DESCRIPTION OF THE TASK
Which lines below contain "тому"? Pull them out.

[Records from a data collection]
◇ ◇ ◇ ◇ ◇ ◇ ◇
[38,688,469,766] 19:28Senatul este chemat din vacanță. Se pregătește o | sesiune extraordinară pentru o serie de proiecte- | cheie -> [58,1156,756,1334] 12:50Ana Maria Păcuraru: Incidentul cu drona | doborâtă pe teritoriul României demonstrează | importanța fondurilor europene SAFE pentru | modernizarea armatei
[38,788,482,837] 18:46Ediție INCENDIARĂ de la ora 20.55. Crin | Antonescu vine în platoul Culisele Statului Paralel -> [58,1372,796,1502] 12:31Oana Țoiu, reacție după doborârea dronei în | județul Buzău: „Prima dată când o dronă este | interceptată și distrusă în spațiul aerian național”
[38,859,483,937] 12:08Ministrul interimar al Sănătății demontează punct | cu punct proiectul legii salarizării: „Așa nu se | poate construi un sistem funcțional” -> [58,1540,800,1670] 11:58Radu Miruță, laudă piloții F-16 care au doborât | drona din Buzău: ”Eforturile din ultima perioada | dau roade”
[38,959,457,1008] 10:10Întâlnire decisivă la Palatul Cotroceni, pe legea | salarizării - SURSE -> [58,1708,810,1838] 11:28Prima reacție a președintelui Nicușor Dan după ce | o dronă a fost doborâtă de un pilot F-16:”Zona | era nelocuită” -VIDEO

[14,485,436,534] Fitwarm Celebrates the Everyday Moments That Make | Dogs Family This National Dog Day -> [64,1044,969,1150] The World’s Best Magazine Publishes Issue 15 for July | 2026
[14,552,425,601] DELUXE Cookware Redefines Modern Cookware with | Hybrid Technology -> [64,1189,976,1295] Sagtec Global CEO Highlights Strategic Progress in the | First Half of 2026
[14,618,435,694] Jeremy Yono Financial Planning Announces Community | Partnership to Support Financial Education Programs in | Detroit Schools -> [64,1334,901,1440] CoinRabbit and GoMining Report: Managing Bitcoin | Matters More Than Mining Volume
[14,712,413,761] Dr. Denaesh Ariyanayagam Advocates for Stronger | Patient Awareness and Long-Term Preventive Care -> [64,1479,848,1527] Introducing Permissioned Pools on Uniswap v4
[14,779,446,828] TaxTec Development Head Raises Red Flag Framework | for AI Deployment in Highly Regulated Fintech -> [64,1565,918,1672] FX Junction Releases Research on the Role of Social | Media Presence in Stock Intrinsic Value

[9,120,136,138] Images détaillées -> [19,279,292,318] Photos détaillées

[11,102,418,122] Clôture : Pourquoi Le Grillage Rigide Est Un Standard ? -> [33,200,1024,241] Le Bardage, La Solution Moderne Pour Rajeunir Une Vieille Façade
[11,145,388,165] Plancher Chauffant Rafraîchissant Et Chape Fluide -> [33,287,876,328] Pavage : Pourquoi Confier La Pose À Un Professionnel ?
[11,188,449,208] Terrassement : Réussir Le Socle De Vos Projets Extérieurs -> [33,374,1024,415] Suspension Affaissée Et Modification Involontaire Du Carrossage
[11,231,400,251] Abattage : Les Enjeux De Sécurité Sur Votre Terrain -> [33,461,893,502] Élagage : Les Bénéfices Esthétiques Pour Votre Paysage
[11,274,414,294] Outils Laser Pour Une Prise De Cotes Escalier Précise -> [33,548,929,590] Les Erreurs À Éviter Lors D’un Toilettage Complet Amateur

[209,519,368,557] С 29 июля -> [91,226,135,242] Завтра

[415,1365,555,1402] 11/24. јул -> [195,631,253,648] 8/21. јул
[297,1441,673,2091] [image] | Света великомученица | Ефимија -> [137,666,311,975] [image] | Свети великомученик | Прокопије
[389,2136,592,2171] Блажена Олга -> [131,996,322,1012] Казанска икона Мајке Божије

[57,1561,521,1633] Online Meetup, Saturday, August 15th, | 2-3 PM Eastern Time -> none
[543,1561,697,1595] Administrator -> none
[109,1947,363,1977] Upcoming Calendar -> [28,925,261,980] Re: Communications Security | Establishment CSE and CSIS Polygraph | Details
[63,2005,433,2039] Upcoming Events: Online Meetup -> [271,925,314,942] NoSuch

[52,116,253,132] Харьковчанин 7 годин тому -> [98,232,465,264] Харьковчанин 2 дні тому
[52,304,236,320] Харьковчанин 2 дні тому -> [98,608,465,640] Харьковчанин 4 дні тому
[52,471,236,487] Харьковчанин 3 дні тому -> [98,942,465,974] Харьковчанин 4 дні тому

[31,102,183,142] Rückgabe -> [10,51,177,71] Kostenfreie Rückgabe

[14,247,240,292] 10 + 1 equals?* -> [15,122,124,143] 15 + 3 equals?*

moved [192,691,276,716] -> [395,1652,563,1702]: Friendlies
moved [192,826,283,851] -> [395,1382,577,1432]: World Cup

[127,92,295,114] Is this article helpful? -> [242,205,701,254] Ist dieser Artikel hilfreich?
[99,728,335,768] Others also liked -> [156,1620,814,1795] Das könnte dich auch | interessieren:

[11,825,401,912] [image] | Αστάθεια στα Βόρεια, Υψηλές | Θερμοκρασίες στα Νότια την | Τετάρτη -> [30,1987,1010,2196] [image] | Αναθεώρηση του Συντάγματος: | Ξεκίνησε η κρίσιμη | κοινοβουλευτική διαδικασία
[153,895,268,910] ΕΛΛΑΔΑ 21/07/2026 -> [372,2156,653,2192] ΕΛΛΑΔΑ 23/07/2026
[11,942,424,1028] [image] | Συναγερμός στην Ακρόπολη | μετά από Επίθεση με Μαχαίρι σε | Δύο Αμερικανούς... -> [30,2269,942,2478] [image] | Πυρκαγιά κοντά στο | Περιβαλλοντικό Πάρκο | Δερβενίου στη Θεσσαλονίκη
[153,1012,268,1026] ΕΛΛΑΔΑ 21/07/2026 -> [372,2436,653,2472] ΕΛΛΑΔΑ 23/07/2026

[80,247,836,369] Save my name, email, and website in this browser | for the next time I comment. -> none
◇ ◇ ◇ ◇ ◇ ◇ ◇
PROBLEM SOLUTION
[52,116,253,132] Харьковчанин 7 годин тому -> [98,232,465,264] Харьковчанин 2 дні тому
[52,304,236,320] Харьковчанин 2 дні тому -> [98,608,465,640] Харьковчанин 4 дні тому
[52,471,236,487] Харьковчанин 3 дні тому -> [98,942,465,974] Харьковчанин 4 дні тому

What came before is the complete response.